Science is in a similar situation now. Postmodernist critiques are to science what Berkeley’s Analyst was to eighteenth century calculus, only on a much grander scale.  Some of the criticisms against science may be valid up to a point at the philosophical level. Many scientists also feel that their status in society has been adversely affected by postmodernism. Thus T. Theocharis and M. Psimopoulos wrote in Nature (329, 0ctober 1987):  “Having lost their monopoly in the production of knowledge, scientists have also lost their privileged status in society. Thus the rewards to the creators of science’s now ephemeral and disposable theories are currently being reduced to accord with their downgraded and devalued work, and with science’s diminished ambitions.”

It is not clear who else is producing new knowledge. In anything, serious and significant scientific work at the Salk Institute or in any of the countless laboratories and research centers in the world has not been affected in any way by the publication of Latour’s book. Productive work in physics has been going one even after Feyerabend’s diatribe against method. Calls for returning to Vedic science and astrology notwithstanding, modern scientific research institutions devoted to high energy physics, radio astronomy, neuroscience, information technology and virtually every branch of modern investigation are flourishing in India. Even while decrying Western hegemony, American imperialism, and Western culture, Iranian physicists are taking fission cross sections, calcium channels, and quantum mechanics quite seriously.
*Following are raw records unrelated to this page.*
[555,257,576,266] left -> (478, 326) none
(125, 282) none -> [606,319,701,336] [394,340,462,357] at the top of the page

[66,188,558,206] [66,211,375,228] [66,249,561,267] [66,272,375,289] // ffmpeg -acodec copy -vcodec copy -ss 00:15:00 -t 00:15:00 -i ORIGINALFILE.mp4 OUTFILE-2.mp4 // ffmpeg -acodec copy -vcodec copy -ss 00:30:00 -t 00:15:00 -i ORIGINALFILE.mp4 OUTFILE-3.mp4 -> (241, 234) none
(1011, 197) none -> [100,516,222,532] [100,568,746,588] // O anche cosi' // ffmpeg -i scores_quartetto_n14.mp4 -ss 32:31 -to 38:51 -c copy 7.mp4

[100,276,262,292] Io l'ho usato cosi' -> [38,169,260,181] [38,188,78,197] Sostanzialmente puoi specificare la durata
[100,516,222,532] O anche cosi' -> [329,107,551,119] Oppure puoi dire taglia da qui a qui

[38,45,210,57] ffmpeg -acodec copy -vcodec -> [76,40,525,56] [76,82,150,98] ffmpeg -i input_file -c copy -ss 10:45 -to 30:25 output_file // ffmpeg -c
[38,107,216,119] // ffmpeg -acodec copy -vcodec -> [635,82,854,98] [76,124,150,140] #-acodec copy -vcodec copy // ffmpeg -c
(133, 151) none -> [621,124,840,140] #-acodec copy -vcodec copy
Most working scientists ignore philosophical vituperations against science, against its lack of universality, its inadequacy in claims of objectivity, etc.  They regard these as the work of modern scholastics who write books and present papers at conferences, utilizing every contrivance generated by the science which postmodernism does not tire of castigating in all conceivable ways. To borrow a phrase from show business, they say, “the science must go on!” So each and every day, thousands of practicing scientists work in laboratories and research centers all over the world, exploring further the secrets of matter and energy and the universe at large, searching for new planets in distant star systems, measuring temperature variations all over the world, searching for the causes intractable diseases, looking deeper into how neurons fire and why, experimenting at extremely low temperatures, figuring out how gravity can be unified with the three other fundamental fields, constructing thinking machines, and doing a thousand other exciting and impacting things in the face of which all scholarly postmodern declamations against science seem like mere noises.